Government making housing crises worse – Steve’s latest Croydon Advertiser column

 In Croydon, News

Having a place to call home is one of the most important features of a secure life. And yet many people in Croydon do not enjoy this basic right. More than 100 people contact me every month because their home is overcrowded, squalid, infested, damp, or because they have nowhere to live at all.

House prices are so high the average age of a first-time buyer without help from their parents is 40. Many young people growing up today believe they will never be able to buy their own home. At the same time rents have soared, with the HomeLet rental index showing the average price of renting a home in London up by over 12 per cent, to £1,500 a month, and tenants in Croydon now spending 42 per cent of their wages on rent.
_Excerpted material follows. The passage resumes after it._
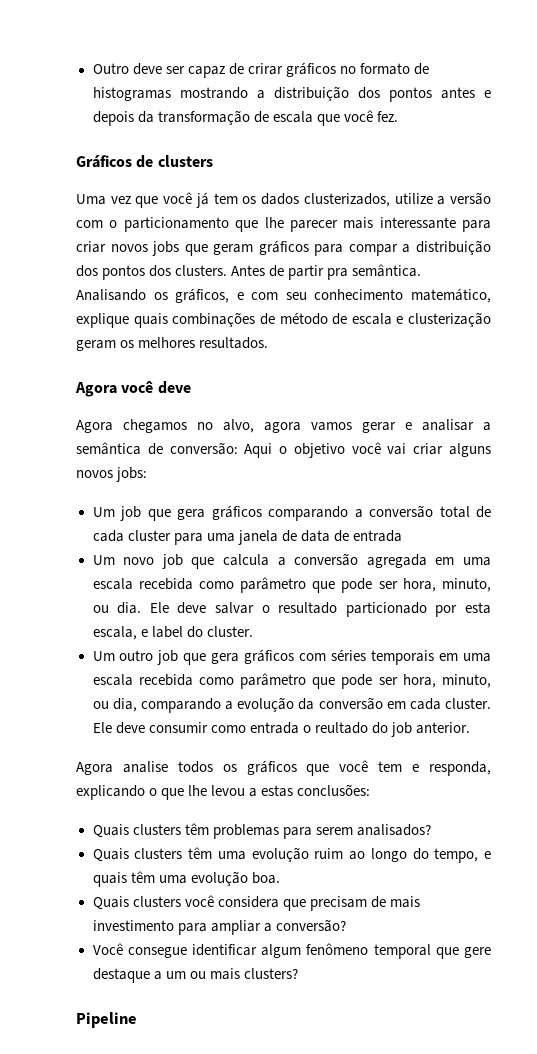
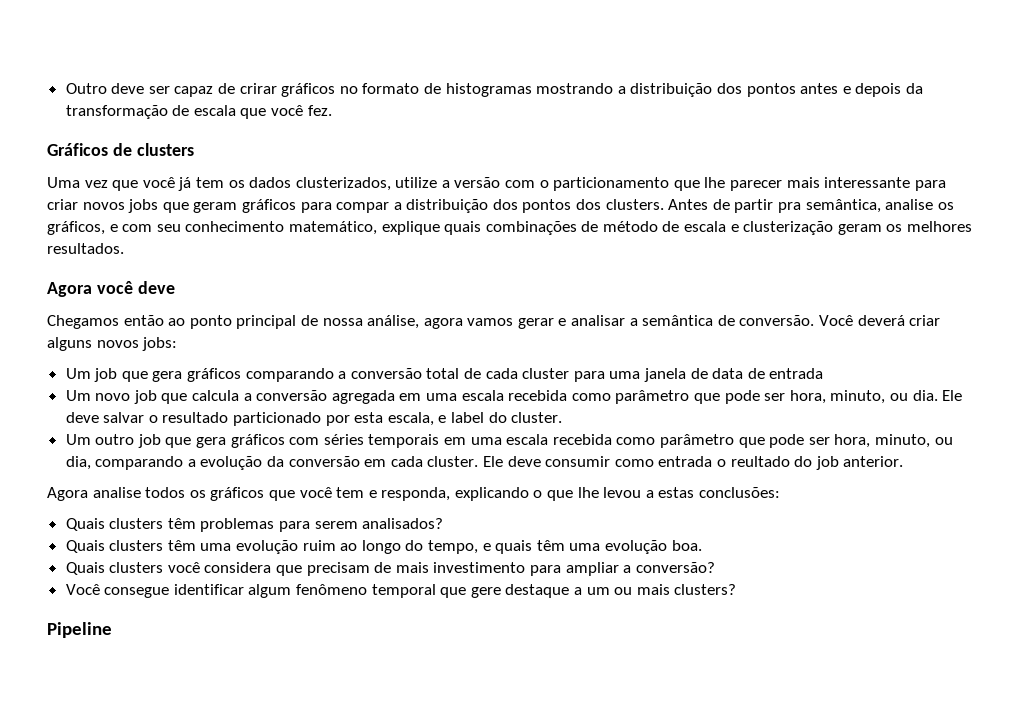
[352,264,422,277] [76,289,146,301] semântica. Analisando -> [805,199,934,213] semântica, analise
[76,419,254,433] Agora chegamos no alvo, -> [47,315,420,329] Chegamos então ao ponto principal de nossa análise,
[169,442,407,458] conversão: Aqui o objetivo você vai -> [739,315,905,326] conversão. Você deverá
A woman contacted me recently because she had been evicted from her flat and was sleeping with her two school-age children on the floor of the office block she cleaned. Another Croydon mum came to see me because she’d been placed in emergency housing in north-east London, a 90-minute journey across London to get her six-year-old to school in Thornton Heath.

We desperately need more housing, and in particular more affordable family-sized housing. But new housebuilding is at its lowest level since the 1920s, and the Government is selling off social housing at a loss and without replacing the properties sold.

One in three social homes sold ends up in the hands of private landlords. Housing is one of the top issues facing Croydon and London, but the Government is making the crisis worse not better.